- _Problem description_:
Every line below must be copied as written, except for pictures.

- _Extracted entries_:

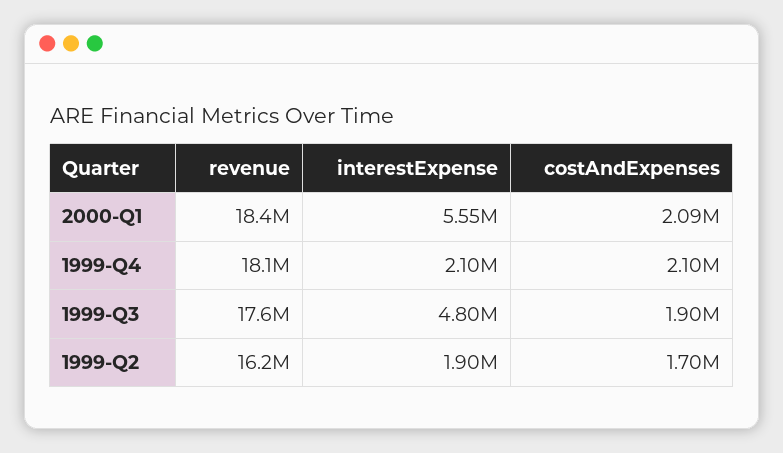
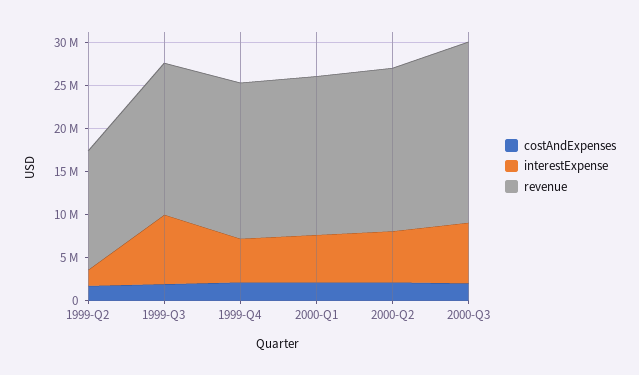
interestExpense, 1999-Q4: 2100000 -> 5000000
interestExpense, 1999-Q3: 4800000 -> 8000000
revenue, 1999-Q2: 16200000 -> 14000000
costAndExpenses, 2000-Q2: none -> 2000000
interestExpense, 2000-Q2: none -> 6000000
revenue, 2000-Q2: none -> 19000000
costAndExpenses, 2000-Q3: none -> 2000000
interestExpense, 2000-Q3: none -> 7000000
revenue, 2000-Q3: none -> 21000000

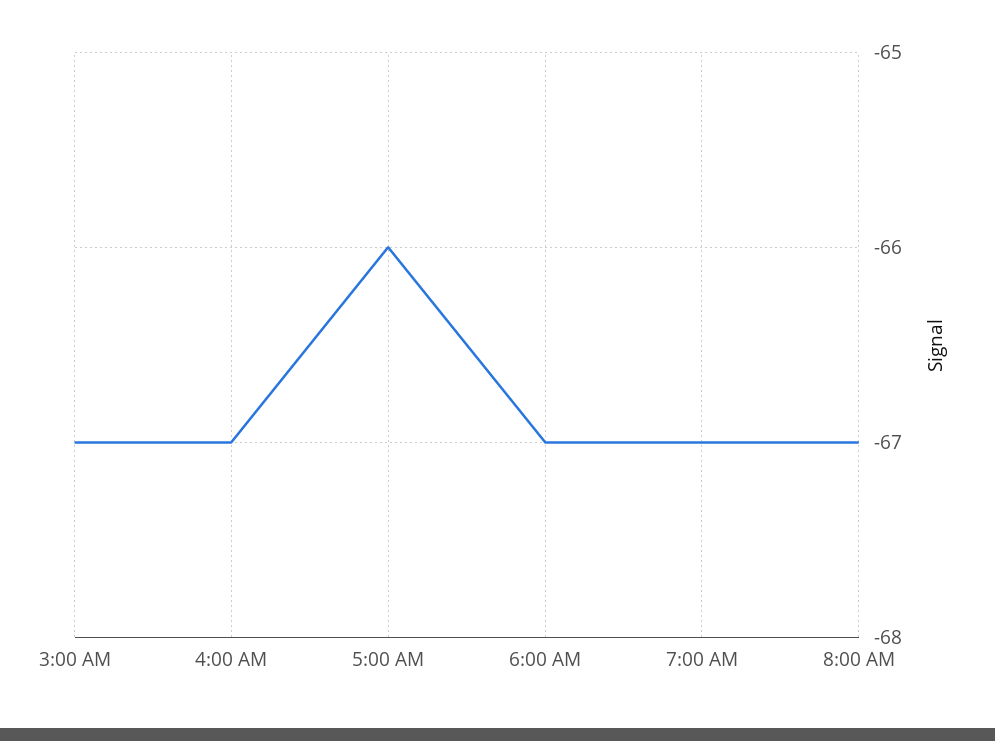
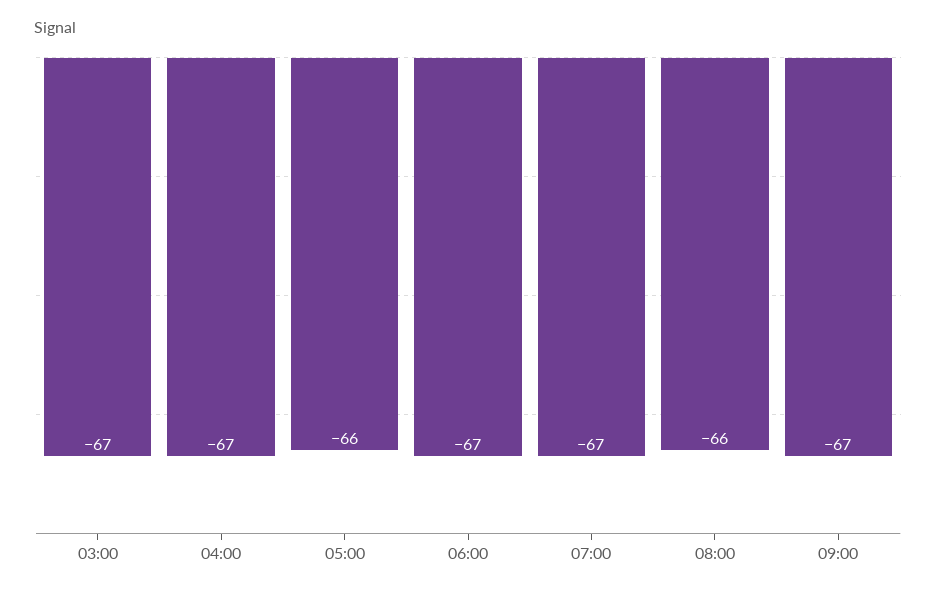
8:00 AM: -67 -> -66
09:00: none -> -67

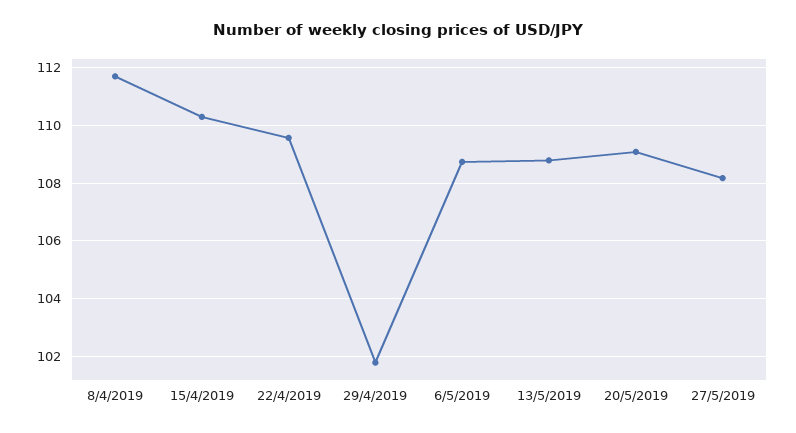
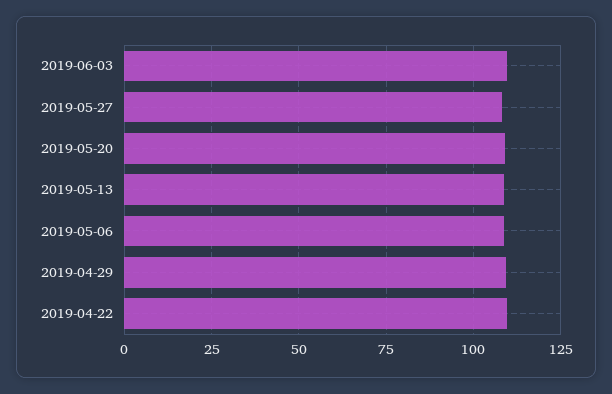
8/4/2019: 111.75 -> none
15/4/2019: 110.25 -> none
29/4/2019: 101.75 -> 110
2019-06-03: none -> 110

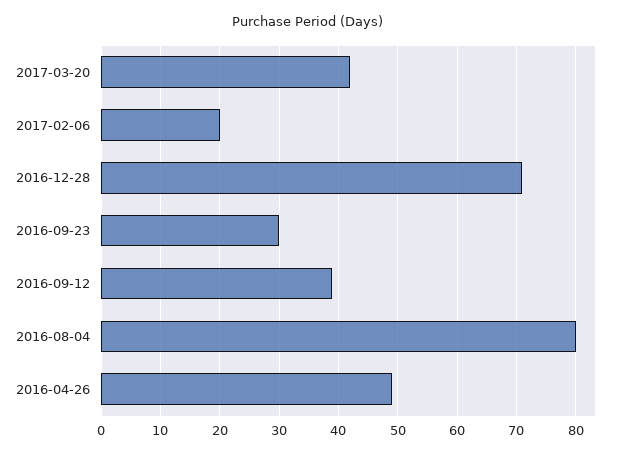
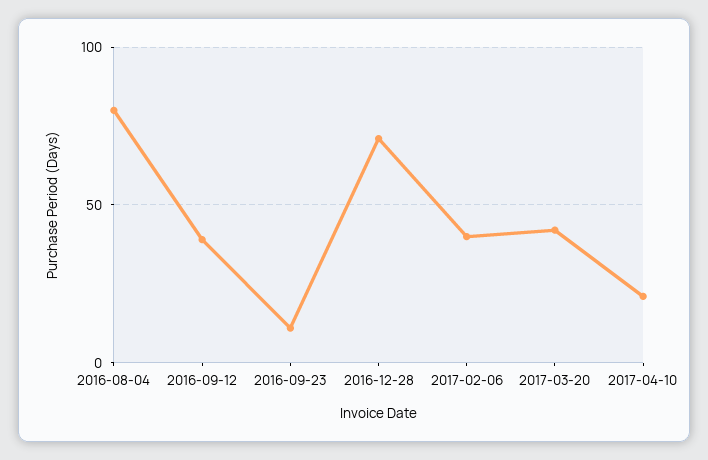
2017-02-06: 20 -> 40
2016-09-23: 30 -> 10
2016-04-26: 50 -> none
2017-04-10: none -> 20

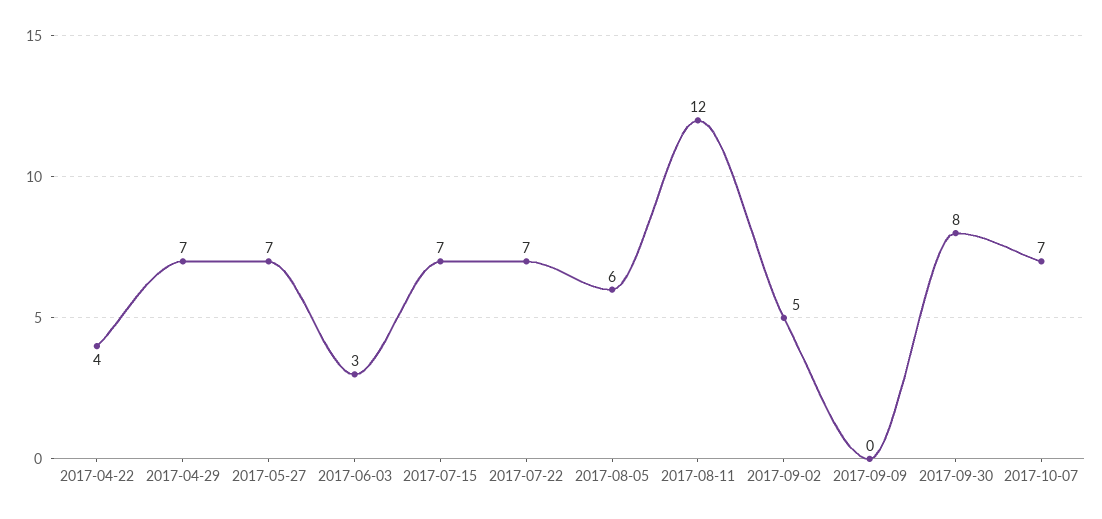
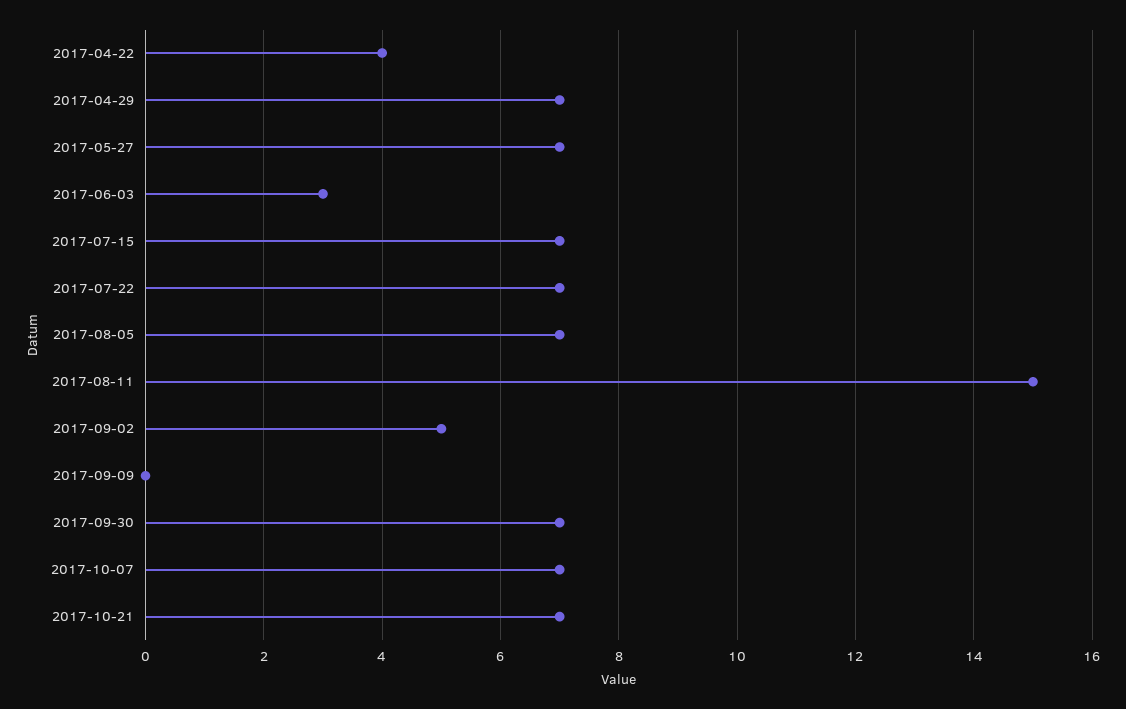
2017-08-05: 6 -> 7
2017-08-11: 12 -> 15
2017-09-30: 8 -> 7
2017-10-21: none -> 7

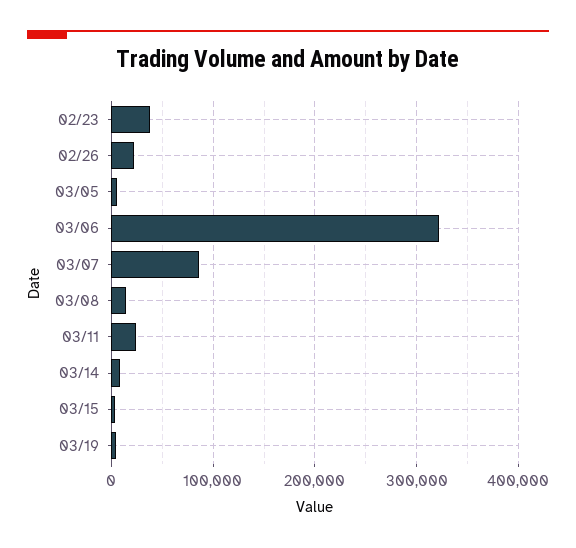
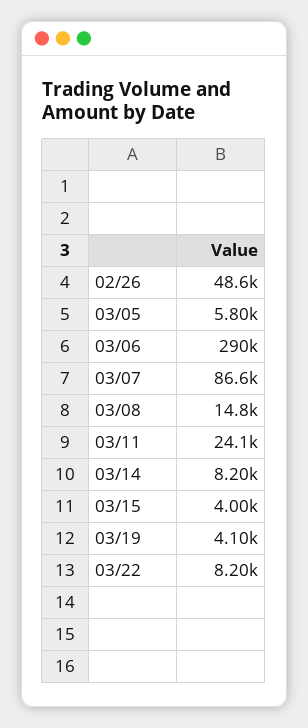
02/23: 40000 -> none
02/26: 20000 -> 48600
03/06: 320000 -> 290000
03/22: none -> 8200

- _Exercise solution_:
interestExpense, 1999-Q4: 2100000 -> 5000000
interestExpense, 1999-Q3: 4800000 -> 8000000
revenue, 1999-Q2: 16200000 -> 14000000
costAndExpenses, 2000-Q2: none -> 2000000
interestExpense, 2000-Q2: none -> 6000000
revenue, 2000-Q2: none -> 19000000
costAndExpenses, 2000-Q3: none -> 2000000
interestExpense, 2000-Q3: none -> 7000000
revenue, 2000-Q3: none -> 21000000

8:00 AM: -67 -> -66
09:00: none -> -67

8/4/2019: 111.75 -> none
15/4/2019: 110.25 -> none
29/4/2019: 101.75 -> 110
2019-06-03: none -> 110

2017-02-06: 20 -> 40
2016-09-23: 30 -> 10
2016-04-26: 50 -> none
2017-04-10: none -> 20

2017-08-05: 6 -> 7
2017-08-11: 12 -> 15
2017-09-30: 8 -> 7
2017-10-21: none -> 7

02/23: 40000 -> none
02/26: 20000 -> 48600
03/06: 320000 -> 290000
03/22: none -> 8200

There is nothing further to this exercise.